**EXERCISE INSTRUCTIONS**
When you copy the data that follows, reproduce every word exactly and leave out the images.

● ● ● ●

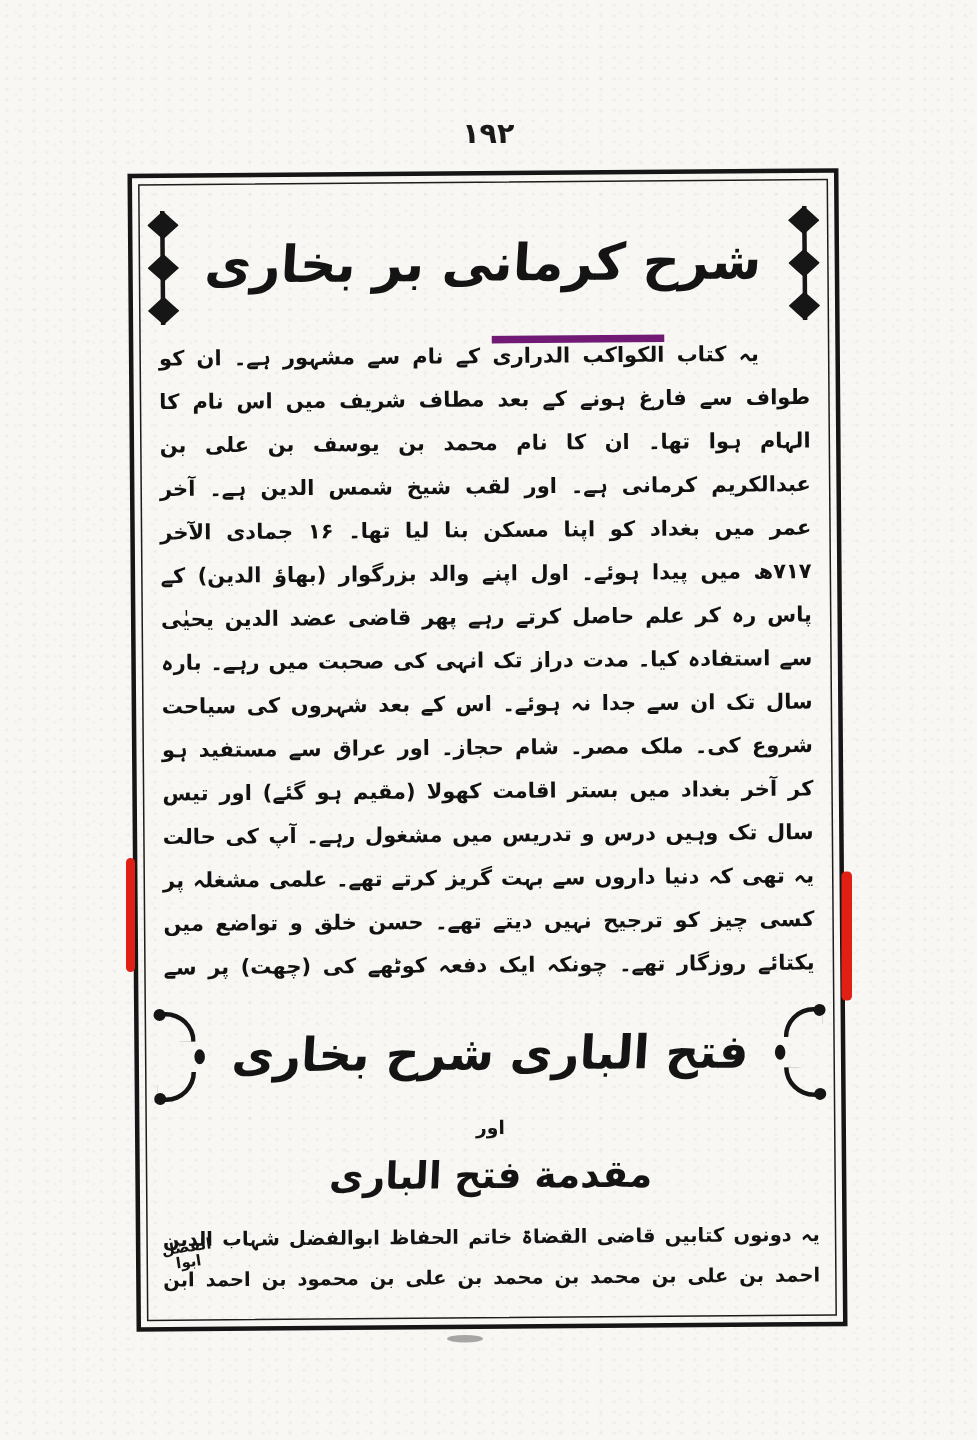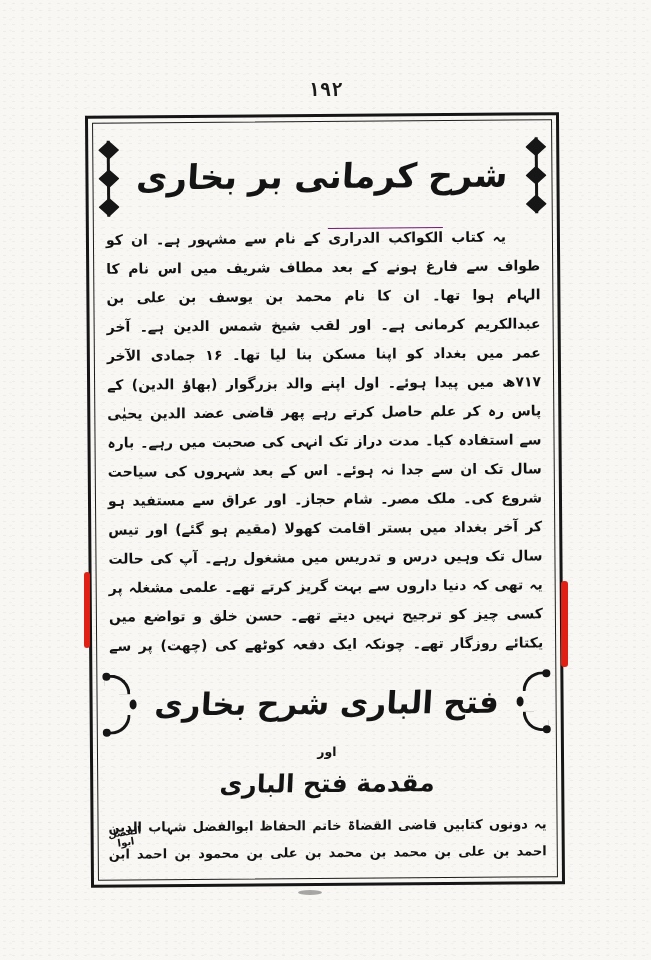--- a/index.html
+++ b/index.html
@@ -22,7 +22,6 @@
     position:absolute;top:78px;left:0;width:100%;
     text-align:center;font-size:19px;font-weight:700;letter-spacing:3px;
     color:#1a1a1a;
-    font-family:Liberation Mono, monospace;
   }
 
   

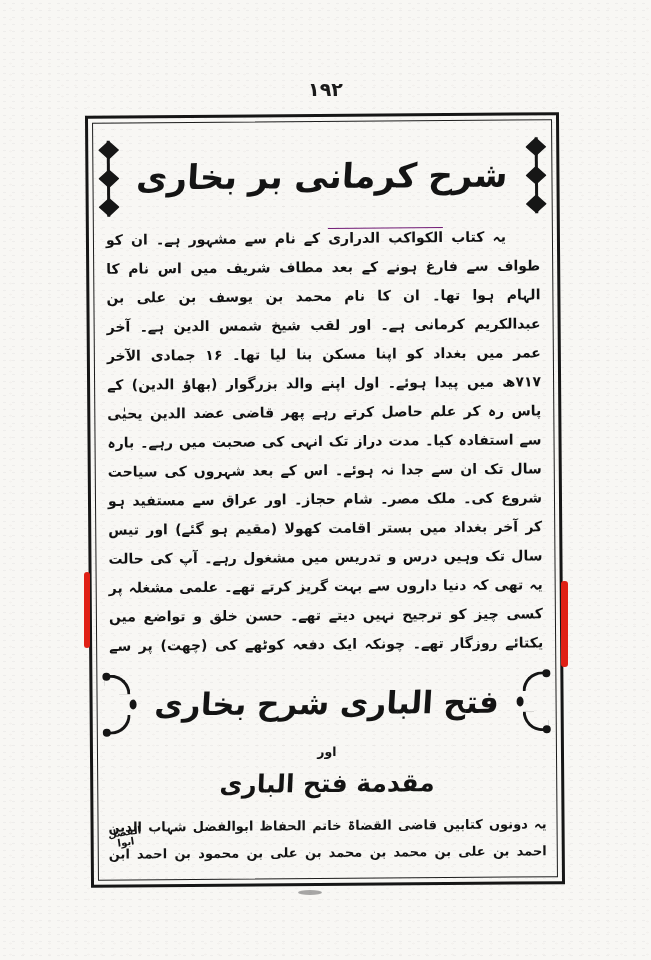--- a/index.html
+++ b/index.html
@@ -85,7 +85,7 @@
     word-spacing:1px;color:#121212;
   }
   .bio .indent{padding-right:34px;}
-  .overlined{border-top:1px solid #701a75;padding-top:1px;}
+  .overlined{border-top:6px solid #701a75;padding-top:1px;}
 
   
   .connector{

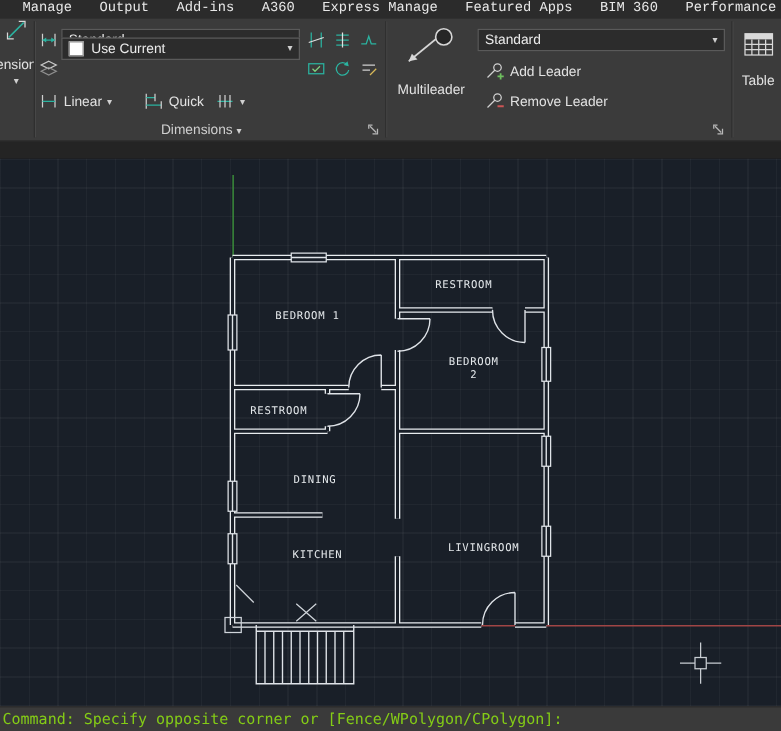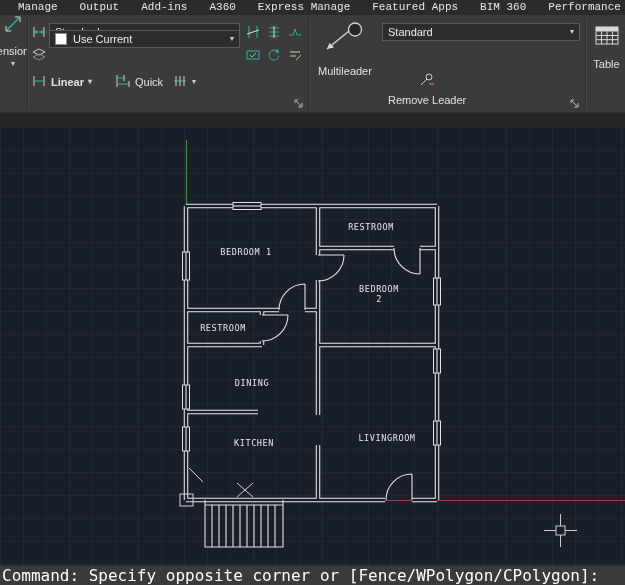--- a/index.html
+++ b/index.html
@@ -204,6 +204,16 @@
       <span class="caret">▾</span>
     </div>
 
+    <div class="txtbtn" style="left:388px;top:33px;">
+      <span>
+        <svg width="16" height="16">
+            <path d="M2 13 L8 7" stroke="#d0d0d0"></path>
+            <circle cx="10" cy="5" r="3" fill="none" stroke="#d0d0d0"></circle>
+            <path d="M10 12 h5 M12.5 9.5 v5" stroke="#6fbf5f" stroke-width="1.4"></path>
+          </svg>
+      </span>
+      <span>Add Leader</span>
+    </div>
     <div class="txtbtn" style="left:388px;top:57px;flex-direction:column;">
       <span>
         <svg width="16" height="16">

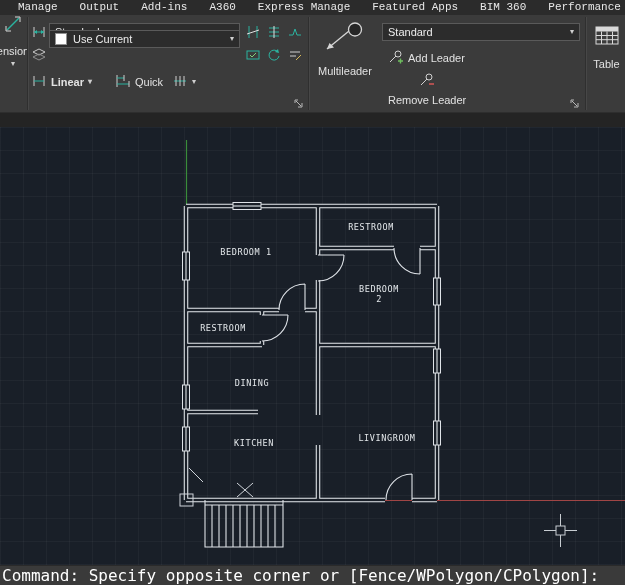--- a/index.html
+++ b/index.html
@@ -148,7 +148,7 @@
       </span>
     </div>
 
-    <div class="txtbtn" style="left:31px;top:57px;font-weight:bold;">
+    <div class="txtbtn" style="left:31px;top:57px;">
       <span>
         <svg width="16" height="16">
             <path d="M3 3 V13 M13 3 V13" stroke="#cfcfcf"></path>

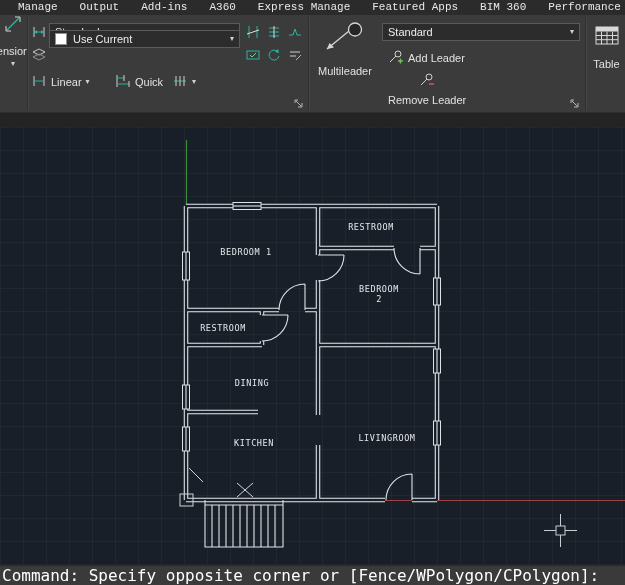--- a/index.html
+++ b/index.html
@@ -214,7 +214,7 @@
       </span>
       <span>Add Leader</span>
     </div>
-    <div class="txtbtn" style="left:388px;top:57px;flex-direction:column;">
+    <div class="txtbtn" style="left:388px;top:57px;">
       <span>
         <svg width="16" height="16">
             <path d="M2 13 L8 7" stroke="#d0d0d0"></path>

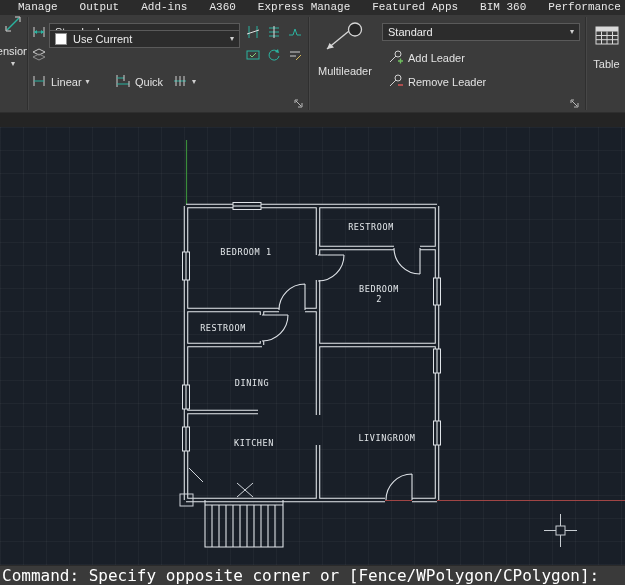--- a/index.html
+++ b/index.html
@@ -178,6 +178,10 @@
       <span class="caret">▾</span>
     </div>
 
+    <div class="panel-label" style="left:28px;top:83px;width:266px;">
+      <span>Dimensions</span>
+      <span class="caret">▾</span>
+    </div>
     <span class="launcher" style="left:294px;top:84px;">
       <svg width="10" height="10">
           <path d="M1 4 V1 H4" stroke="#b8b8b8" fill="none"></path>

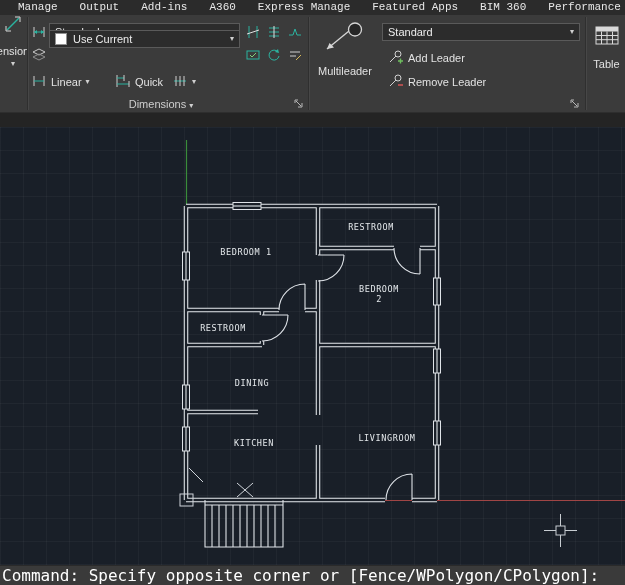--- a/index.html
+++ b/index.html
@@ -47,7 +47,7 @@
 
   
   .cmdbar{position:absolute;top:565px;left:0;right:0;height:20px;background:#3a3a3a;border-top:1px solid #2a2a2a;
-    color:#ffffff;font-family:"DejaVu Sans Mono",monospace;font-size:16px;line-height:19px;padding-left:2px;box-sizing:border-box;white-space:nowrap;overflow:hidden;}
+    color:#84cc16;font-family:"DejaVu Sans Mono",monospace;font-size:12px;line-height:19px;padding-left:2px;box-sizing:border-box;white-space:nowrap;overflow:hidden;}
 </style>
 </head>
 <body>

● ● ● ●

**ANSWER BELOW**
--- a/index.html
+++ b/index.html
@@ -22,7 +22,6 @@
     position:absolute;top:78px;left:0;width:100%;
     text-align:center;font-size:19px;font-weight:700;letter-spacing:3px;
     color:#1a1a1a;
-    font-family:Liberation Mono, monospace;
   }
 
   

--- a/index.html
+++ b/index.html
@@ -85,7 +85,7 @@
     word-spacing:1px;color:#121212;
   }
   .bio .indent{padding-right:34px;}
-  .overlined{border-top:1px solid #701a75;padding-top:1px;}
+  .overlined{border-top:6px solid #701a75;padding-top:1px;}
 
   
   .connector{

--- a/index.html
+++ b/index.html
@@ -204,6 +204,16 @@
       <span class="caret">▾</span>
     </div>
 
+    <div class="txtbtn" style="left:388px;top:33px;">
+      <span>
+        <svg width="16" height="16">
+            <path d="M2 13 L8 7" stroke="#d0d0d0"></path>
+            <circle cx="10" cy="5" r="3" fill="none" stroke="#d0d0d0"></circle>
+            <path d="M10 12 h5 M12.5 9.5 v5" stroke="#6fbf5f" stroke-width="1.4"></path>
+          </svg>
+      </span>
+      <span>Add Leader</span>
+    </div>
     <div class="txtbtn" style="left:388px;top:57px;flex-direction:column;">
       <span>
         <svg width="16" height="16">

--- a/index.html
+++ b/index.html
@@ -148,7 +148,7 @@
       </span>
     </div>
 
-    <div class="txtbtn" style="left:31px;top:57px;font-weight:bold;">
+    <div class="txtbtn" style="left:31px;top:57px;">
       <span>
         <svg width="16" height="16">
             <path d="M3 3 V13 M13 3 V13" stroke="#cfcfcf"></path>

--- a/index.html
+++ b/index.html
@@ -214,7 +214,7 @@
       </span>
       <span>Add Leader</span>
     </div>
-    <div class="txtbtn" style="left:388px;top:57px;flex-direction:column;">
+    <div class="txtbtn" style="left:388px;top:57px;">
       <span>
         <svg width="16" height="16">
             <path d="M2 13 L8 7" stroke="#d0d0d0"></path>

--- a/index.html
+++ b/index.html
@@ -178,6 +178,10 @@
       <span class="caret">▾</span>
     </div>
 
+    <div class="panel-label" style="left:28px;top:83px;width:266px;">
+      <span>Dimensions</span>
+      <span class="caret">▾</span>
+    </div>
     <span class="launcher" style="left:294px;top:84px;">
       <svg width="10" height="10">
           <path d="M1 4 V1 H4" stroke="#b8b8b8" fill="none"></path>

--- a/index.html
+++ b/index.html
@@ -47,7 +47,7 @@
 
   
   .cmdbar{position:absolute;top:565px;left:0;right:0;height:20px;background:#3a3a3a;border-top:1px solid #2a2a2a;
-    color:#ffffff;font-family:"DejaVu Sans Mono",monospace;font-size:16px;line-height:19px;padding-left:2px;box-sizing:border-box;white-space:nowrap;overflow:hidden;}
+    color:#84cc16;font-family:"DejaVu Sans Mono",monospace;font-size:12px;line-height:19px;padding-left:2px;box-sizing:border-box;white-space:nowrap;overflow:hidden;}
 </style>
 </head>
 <body>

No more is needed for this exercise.